Robert Topp, Lee Winchester, Amber M. Mink, Jeremiah S. Kaufman, and Dean E. Jacks

Context:

Soft-tissue injuries are commonly treated with ice or menthol gels. Few studies have compared the effects of these treatments on blood flow and muscle strength.

Objective:

To compare blood flow and muscle strength in the forearm after an application of ice or menthol gel or no treatment.

Design:

Repeated-measures design in which blood-flow and muscle-strength data were collected from subjects under 3 treatment conditions.

Setting:

Exercise physiology laboratory.

Participants:

17 healthy adults with no impediment to the blood flow or strength in their right arm, recruited through word of mouth.

Intervention:

Three separate treatment conditions were randomly applied topically to the right forearm: no treatment, 0.5 kg of ice, or 3.5 mL of 3.5% menthol gel. To avoid injury ice was only applied for 20 min.

Main Outcome Measures:

At each data-collection session blood flow (mL/min) of the right radial artery was determined at baseline before any treatment and then at 5, 10, 15, and 20 min after treatment using Doppler ultrasound.
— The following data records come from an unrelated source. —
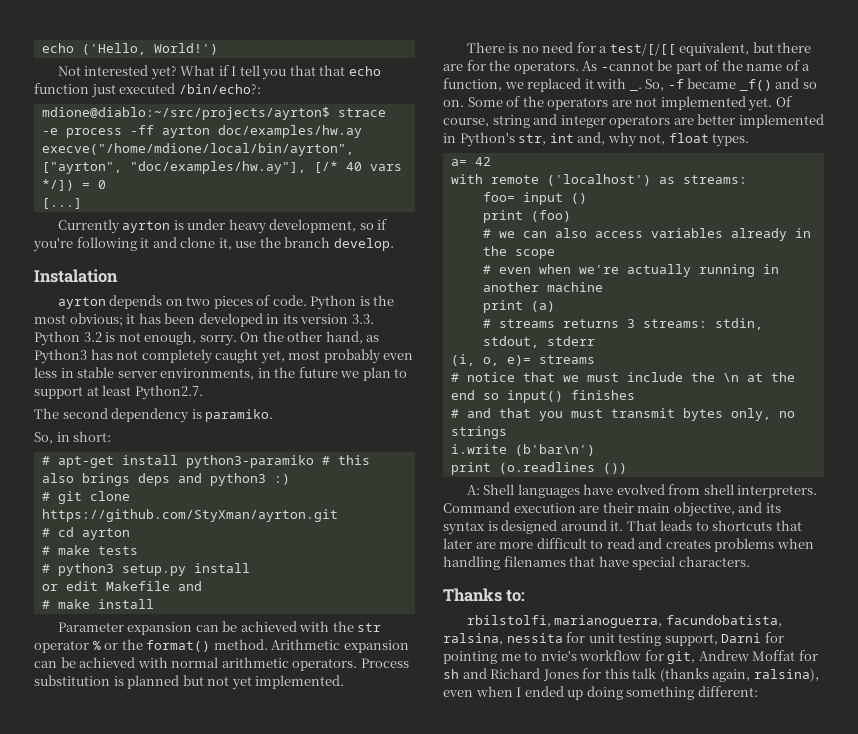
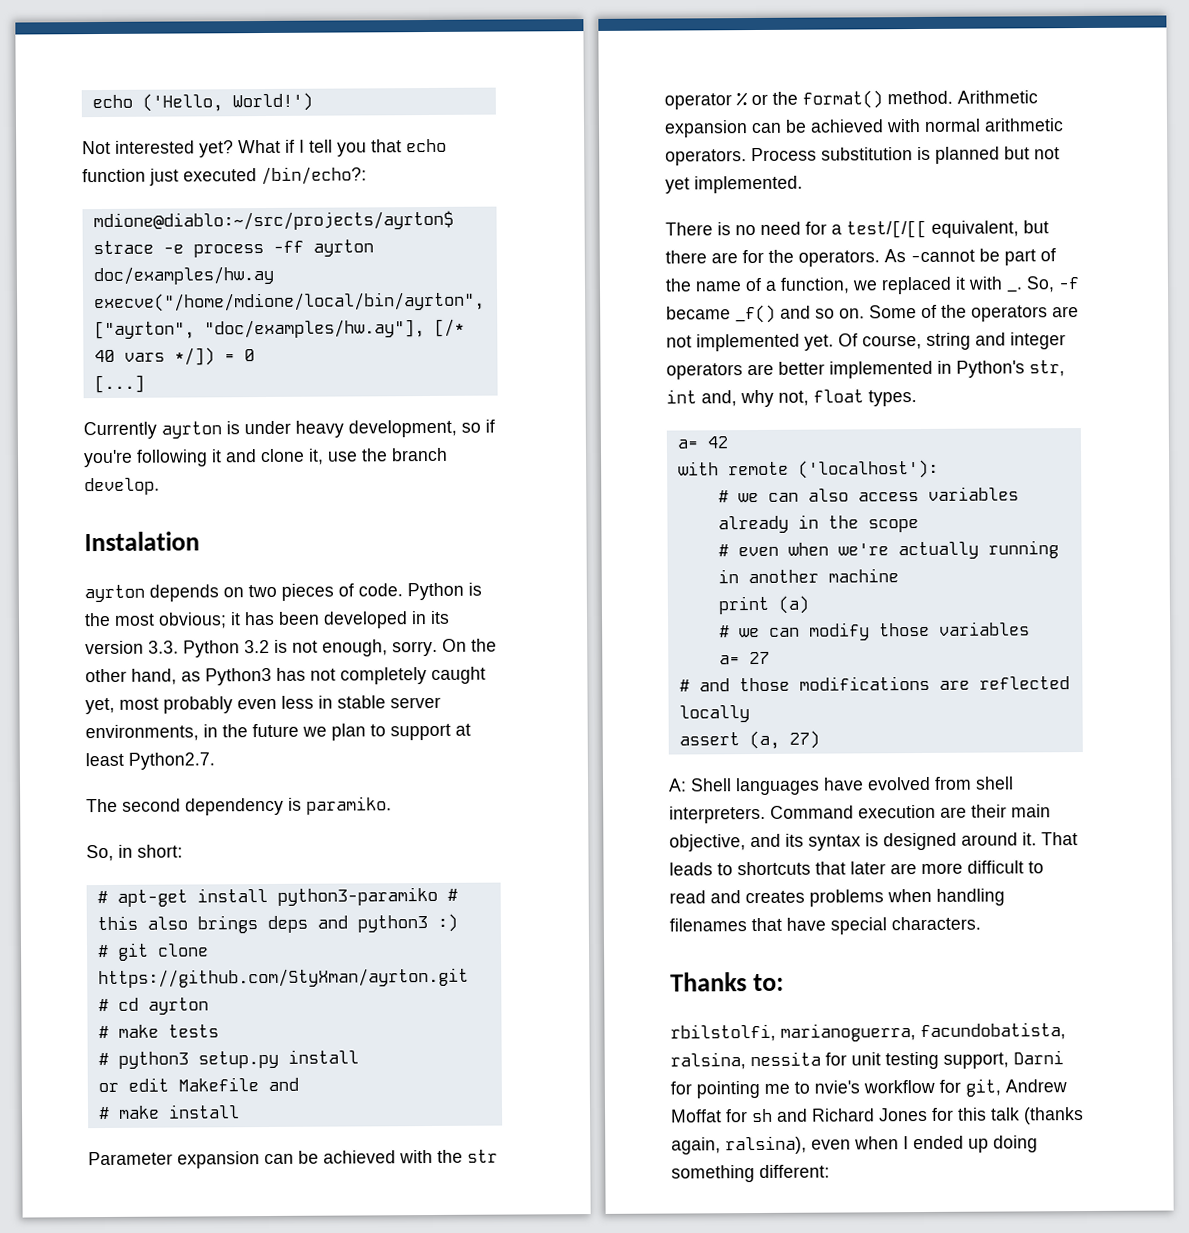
- What if I tell you that that echo function just executed /bin/echo?:
+ What if I tell you that echo function just executed /bin/echo?:
- with remote ('localhost') as streams:
- foo= input ()
- print (foo)
+ with remote ('localhost'):
- # streams returns 3 streams: stdin, stdout, stderr
- (i, o, e)= streams
- # notice that we must include the \n at the end so input() finishes
- # and that you must transmit bytes only, no strings
- i.write (b'bar\n')
- print (o.readlines ())
+ # we can modify those variables
+ a= 27
+ # and those modifications are reflected locally
+ assert (a, 27)

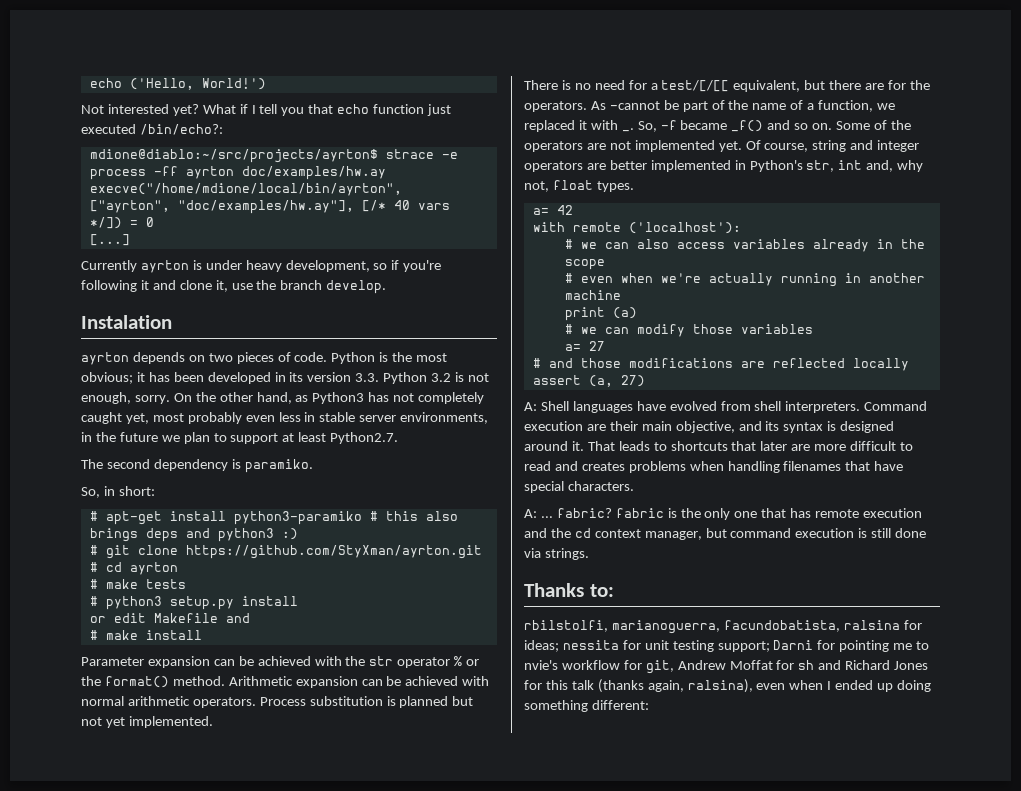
+ A: ... fabric? fabric is the only one that has remote execution and the cd context manager, but command execution is still done via strings.
- rbilstolfi, marianoguerra, facundobatista, ralsina, nessita for unit testing support, Darni for pointing me to nvie's workflow for git, Andrew Moffat for sh and Richard Jones for this talk (thanks again, ralsina), even when I ended up doing something different:
+ rbilstolfi, marianoguerra, facundobatista, ralsina for ideas; nessita for unit testing support; Darni for pointing me to nvie's workflow for git, Andrew Moffat for sh and Richard Jones for this talk (thanks again, ralsina), even when I ended up doing something different:

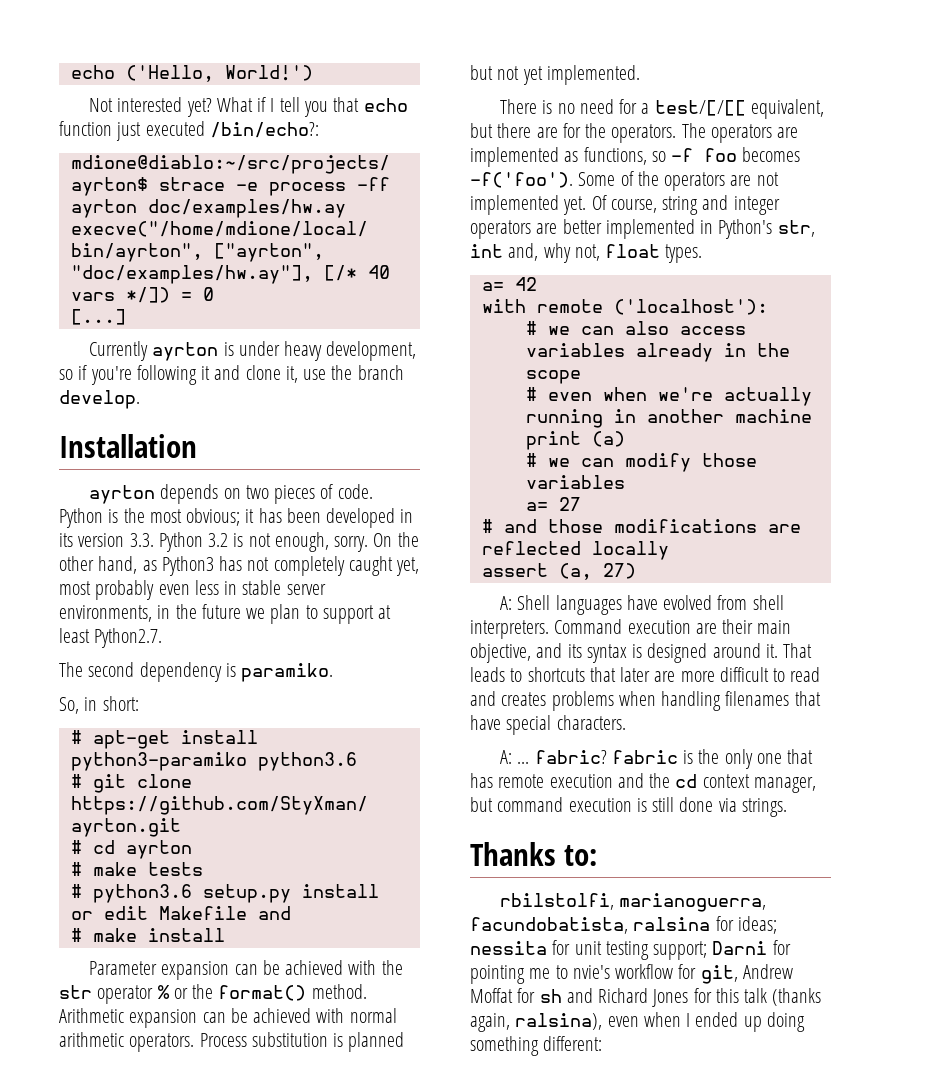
- Instalation
+ Installation
- # apt-get install python3-paramiko # this also brings deps and python3 :)
+ # apt-get install python3-paramiko python3.6
- # python3 setup.py install
+ # python3.6 setup.py install
- As -cannot be part of the name of a function, we replaced it with _. So, -f became _f() and so on.
+ The operators are implemented as functions, so -f foo becomes -f('foo').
Muscle strength was assessed as maximum isokinetic flexion and extension of the wrist at 30°/s 20, 25, and 30 min after treatment.

Results:

The menthol gel reduced (−42%, P < .05) blood flow in the radial artery 5 min after application but not at 10, 15, or 20 min after application. Ice reduced (−48%, P < .05) blood flow in the radial artery only after 20 min of application. After 15 min of the control condition blood flow increased (83%, P < .05) from baseline measures. After the removal of ice, wrist-extension strength did not increase per repeated strength assessment as it did during the control condition (9−11%, P < .05) and menthol-gel intervention (8%, P < .05).

Conclusions:

Menthol has a fast-acting, short-lived effect of reducing blood flow. Ice reduces blood flow after a prolonged duration. Muscle strength appears to be inhibited after ice application.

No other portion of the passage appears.